#17: Goodfellas (1990)

When and how did I watch this?

May 16th, 2017, on Amazon.

Had I seen this film already?

Some of it.  It’s well documented now that crime dramas are not my bag, and this never really captured my interest as a kid. I know my mom owned it and watched it a handful of times; I preferred video games.

What did I know about the movie before watching it?

Robert DeNiro and Ray Liota headline this mafia-based tale.  I don’t remember many of the details. I know of the character introduction because of a sports talk radio show opener, and the “you think I’m funny?” scene involving the edgy Joe Pesci is memorable.

What do I know about it now?

Henry Hill always wanted to be a gangster. There’s something alluring about taking what you want and not getting caught doing it — or at least intimidating everyone around you so no one asks any questions. This theme drives Goodfellas; in high-level crime, there’s a fine line between comfortable success and relentless paranoia, and Scorcese paints a brutal picture of this balancing act. We track Hill and two close cooperatives — Jimmy Conway and Tommy DeVito — through their respective criminal activities and subsequent circumstances.  Jimmy (DeNiro) is a fascinating dude, idolized by Henry early on and seemingly untouchable. Tommy is a loose cannon — and I begin to wonder if Pesci knows how to play any other type — who works as a mop-up guy and eventually crosses the wrong people. We’ve already seen Scarface and Casino, so we know how this turns out: at first, everyone is rolling big, and then the looking over the shoulders and betrayals begin, several people die, and the infrastructure crumbles.  Like the lead in Scarface, Henry succumbs to addiction and he and his spouse can barely function in the end. What separates Goodfellas from the rest has almost entirely to do with the delivery of the content. Liota narrates nearly all of the story with compelling mastery, and the cinematography degenerates from smooth and continuous shots at the beginning to shaky frames and quick cuts as things deteriorate. We feel the tension because of what hasn’t happened yet, and because of the way it’s portrayed before our eyes.

What are some themes in the film?

The mob, crime, paranoia, friendship and betrayal, the power of money/drugs, marriage/infidelity

Did this affect me personally?

A couple of the more violent scenes are no Saving Private Ryan, but they’re executed with vivid and punctuated brutality. Despite some light exchanges between characters at times, the film doesn’t generate much laughter.

Why is this ranked #17?

While the film is something special and worthy of its reverence, I think there’s somewhat of a Scarface effect going on here.  “It’s Goodfellas,” is the rationale for most of its audulation.  To its credit, you can’t go wrong with DeNiro, crime, and some challenging violent scenes. People eat this stuff up. The premise and approach has been imitated and parodied several times since. Memes of the film are everywhere now.  I’m sure this all contributes to its ranking.
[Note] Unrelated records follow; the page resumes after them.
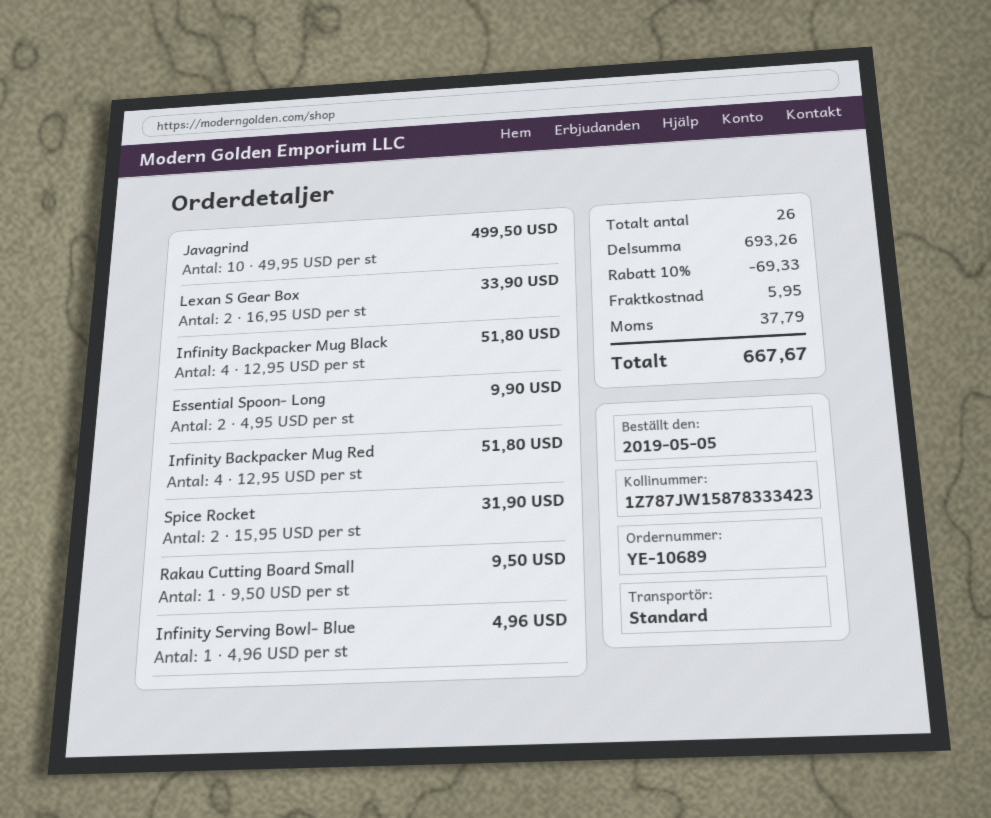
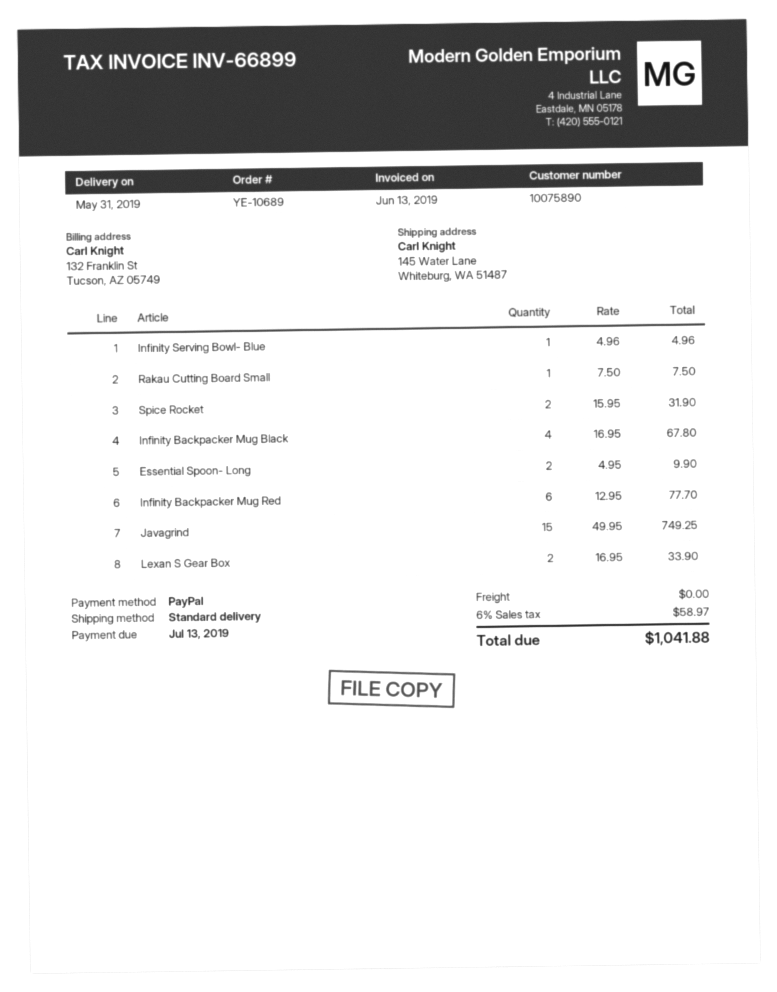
Javagrind: 10 x 49.95 = 499.50 -> 15 x 49.95 = 749.25
Infinity Backpacker Mug Black: 4 x 12.95 = 51.80 -> 4 x 16.95 = 67.80
Infinity Backpacker Mug Red: 4 x 12.95 = 51.80 -> 6 x 12.95 = 77.70
Rakau Cutting Board Small: 1 x 9.50 = 9.50 -> 1 x 7.50 = 7.50
discount: 10% = 69.33 -> none
shipping: 5.95 -> 0.00
tax: 37.79 -> 58.97
total: 667.67 -> 1041.88

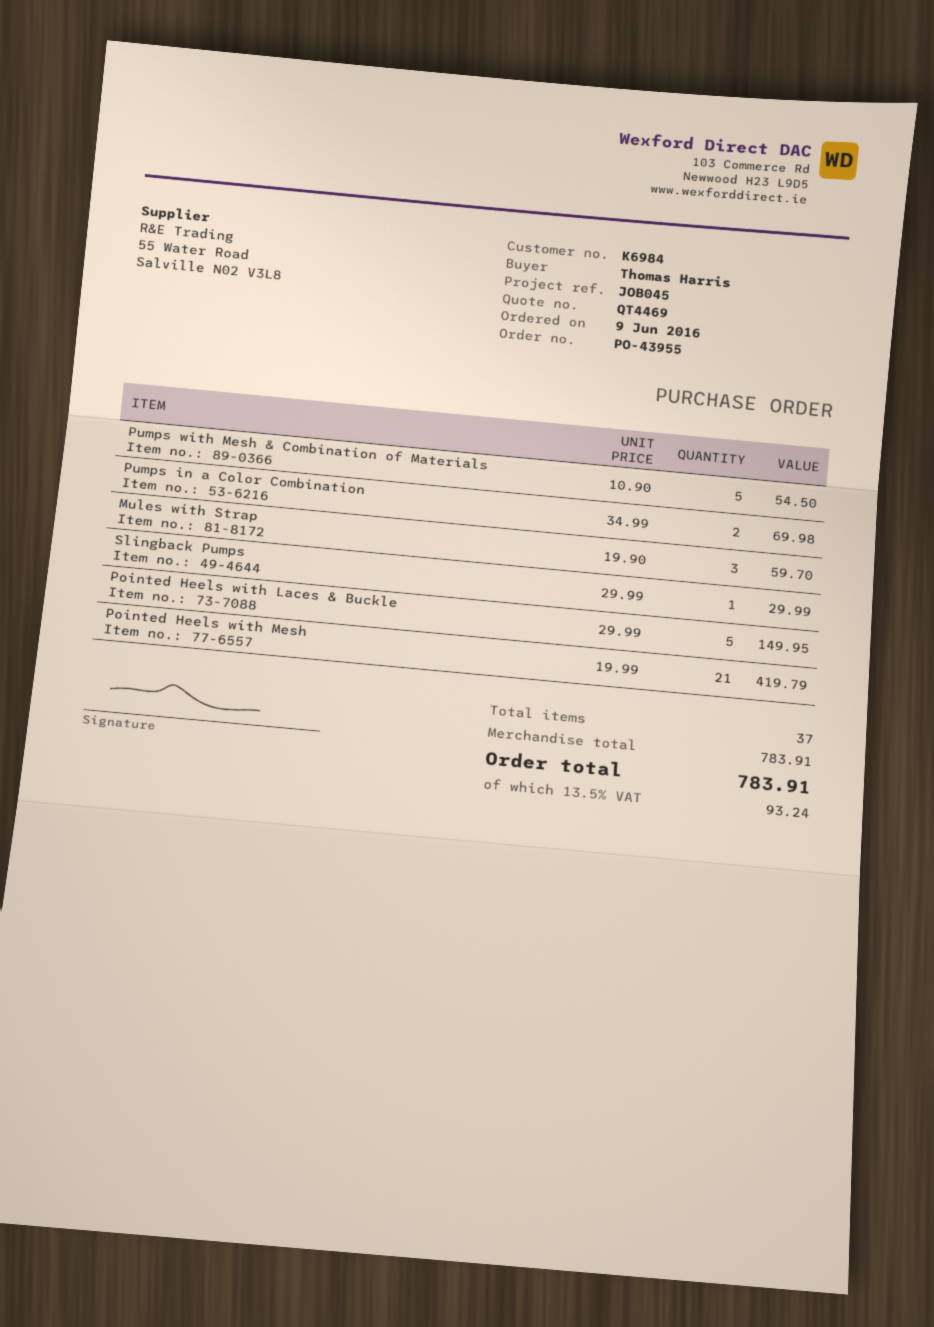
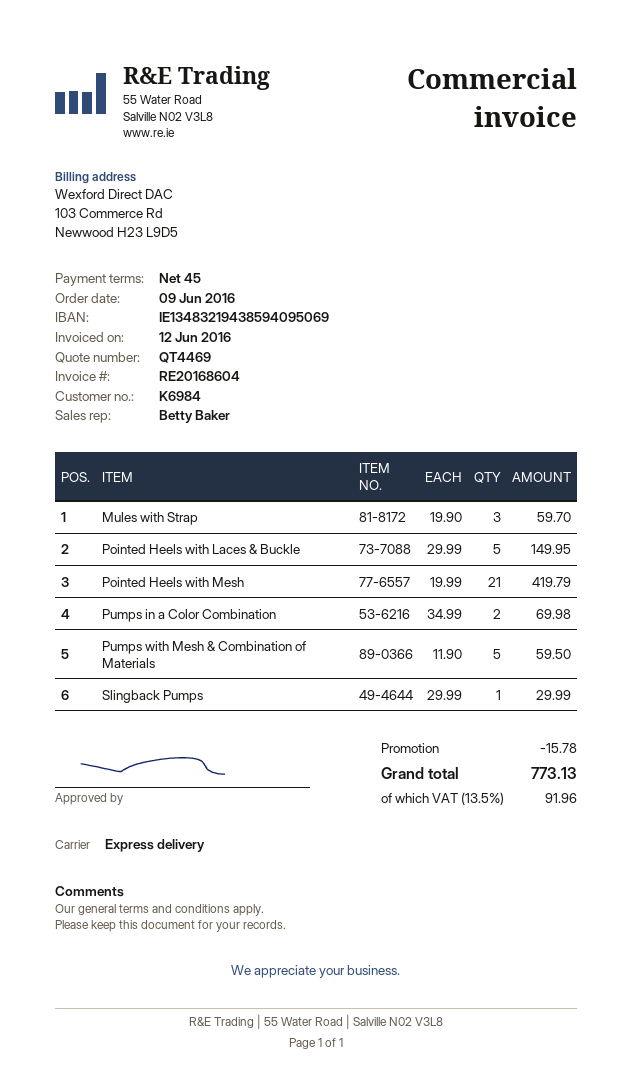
Pumps with Mesh & Combination of Materials: 5 x 10.90 = 54.50 -> 5 x 11.90 = 59.50
discount: none -> 15.78
tax: 13.5% = 93.24 -> 13.5% = 91.96
total: 783.91 -> 773.13

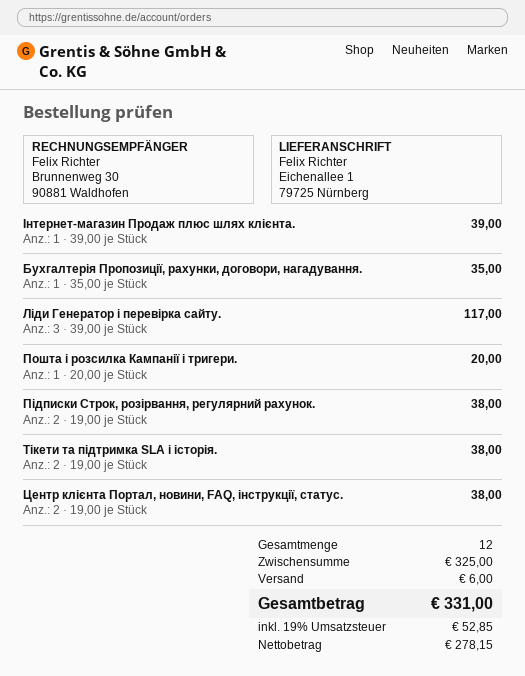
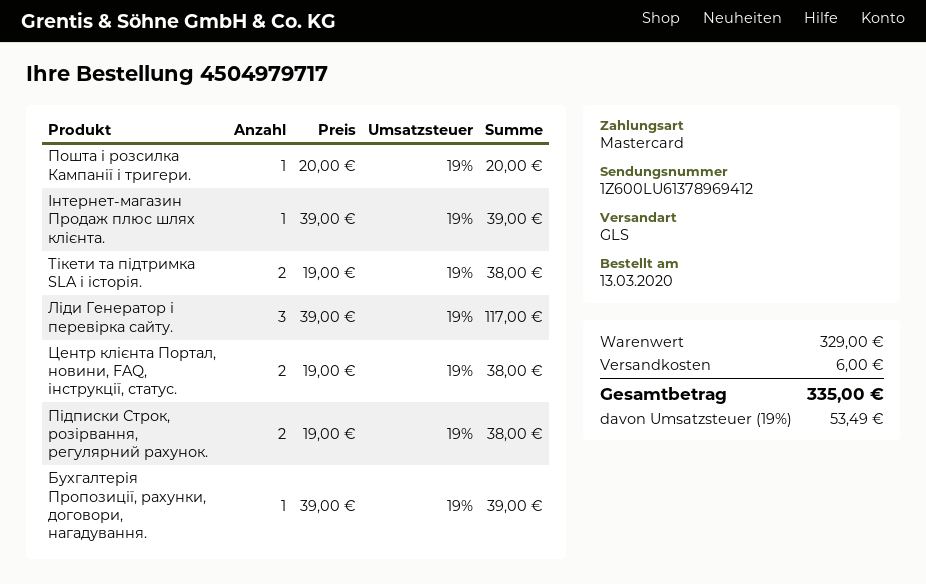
Бухгалтерія Пропозиції, рахунки, договори, нагадування.: 1 x 35.00 = 35.00 -> 1 x 39.00 = 39.00
subtotal: 325.00 -> 329.00
tax: 19% = 52.85 -> 19% = 53.49
total: 331.00 -> 335.00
Did my wife watch/like it?

She ended up watching most of it, and she appeared to be drawn into the story more so than I was, but the profanity was a big turnoff for her.

Would I watch it again?

Not intentionally.  It’s pretty heavy and the content is not something I’d like to immerse myself in again. I’ll eventually check out the book instead.

Would I recommend it to a friend?

This one requires some serious objectivity, because the content is ugly.  You’re going to hear some record-breaking usage of the F word, blatant drug use, and some grisly violent moments. From a Christian perspective, I don’t think this is worth watching; you can probably read the book or just get the gist of it from a summary. Otherwise, watch at your own risk, and enjoy the ride if possible.

Does it deserve to be on this list as one of the greatest films of all time?

Oh yes. Sermonizing aside, this film reaches brilliance in about five minutes and does not relent. This is Scorcese’s best film — though I personally enjoyed Shutter Island more — and is a landmark achievement in cinema.  The portrayal of these mobsters is so convincing that you wonder who among the people you know might have connections or be involved in something. DeNiro and Liota are absolutely fantastic; Liota’s performance makes his Shoeless Joe Jackson portrayal in Field of Dreams look flat. Full objectivity employed, Goodfellas is worthy of a position as one of the top 20 films ever made.